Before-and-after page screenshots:
::::

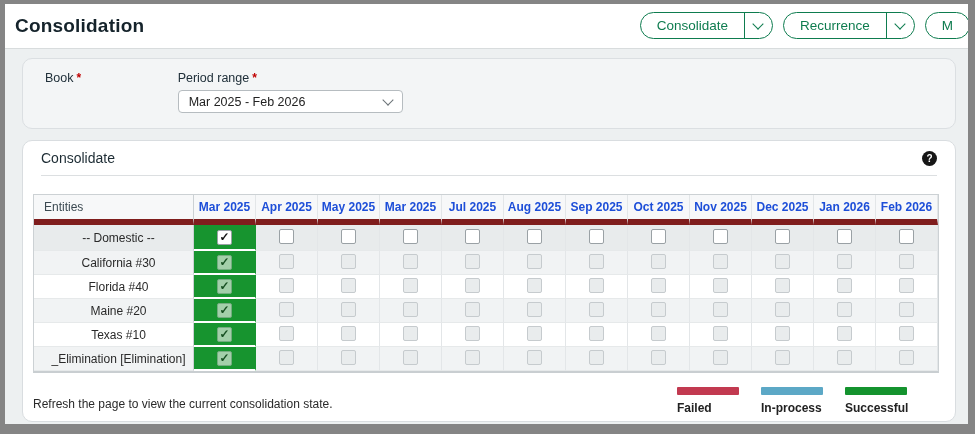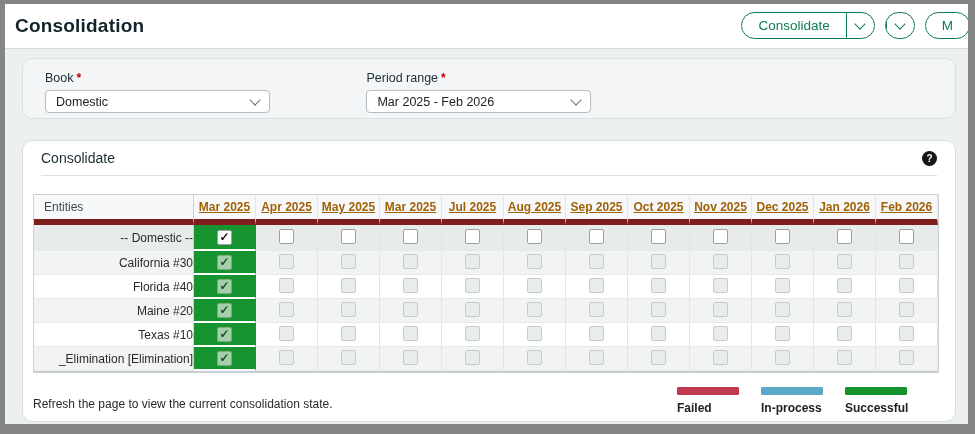"Recurrence" div.main { html: none -> <div>Recurrence</div> }
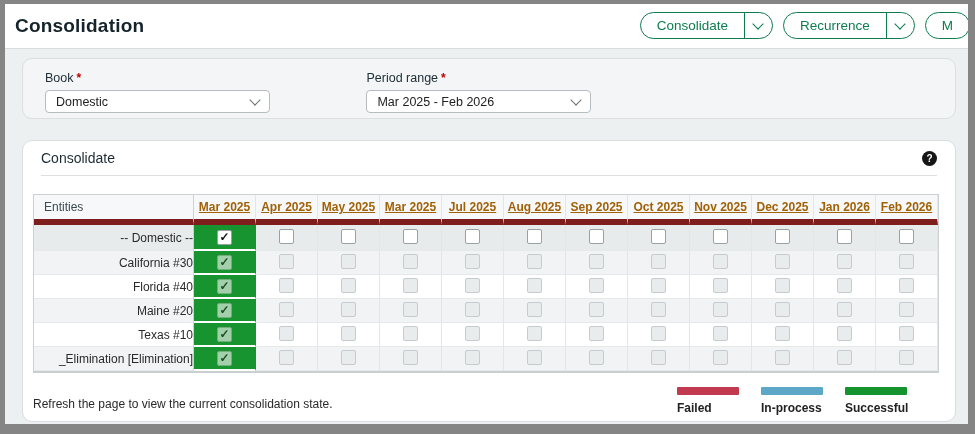"Book *" .filters { height: 61px -> 71px }
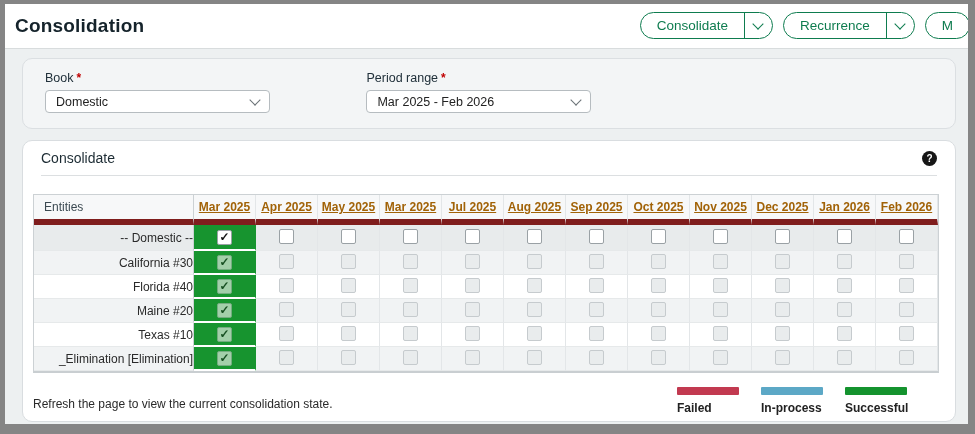"Domestic" div.select { html: <div> <span>Domestic</span> <span></span> </div> -> none }
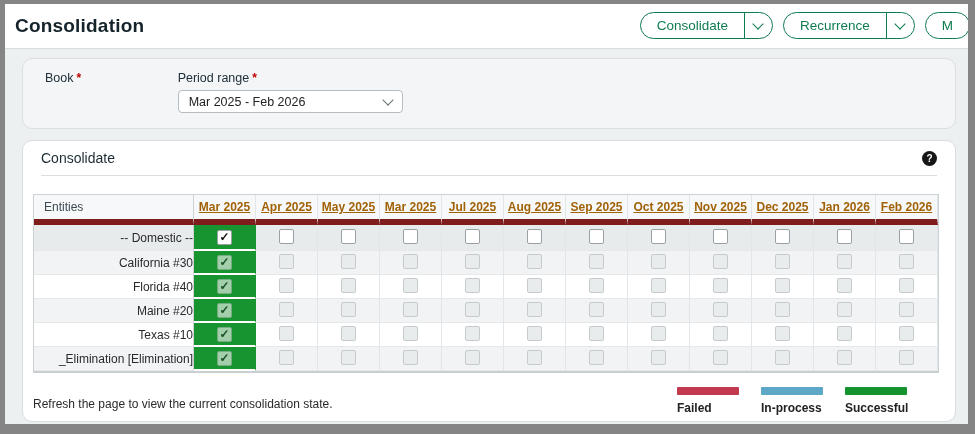"Mar 2025" .month-link { color: #a16207 -> #1d4ed8; text-decoration: underline -> none }
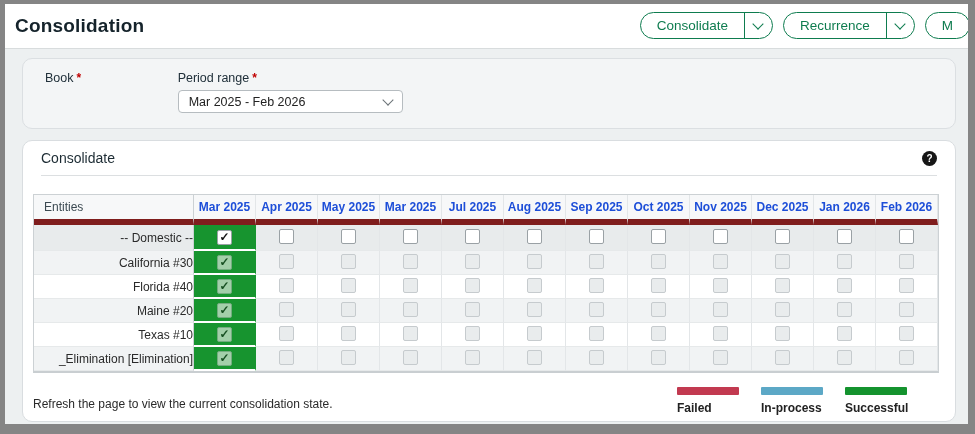"-- Domestic --" .grid td.entity-cell { text-align: right -> center }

::::

■ **WHAT NEEDS TO BE DONE**
Output each record exactly as it appears, but not the pictures.

■ **EXERCISE SOLUTION**
"Recurrence" div.main { html: none -> <div>Recurrence</div> }
"Book *" .filters { height: 61px -> 71px }
"Domestic" div.select { html: <div> <span>Domestic</span> <span></span> </div> -> none }
"Mar 2025" .month-link { color: #a16207 -> #1d4ed8; text-decoration: underline -> none }
"-- Domestic --" .grid td.entity-cell { text-align: right -> center }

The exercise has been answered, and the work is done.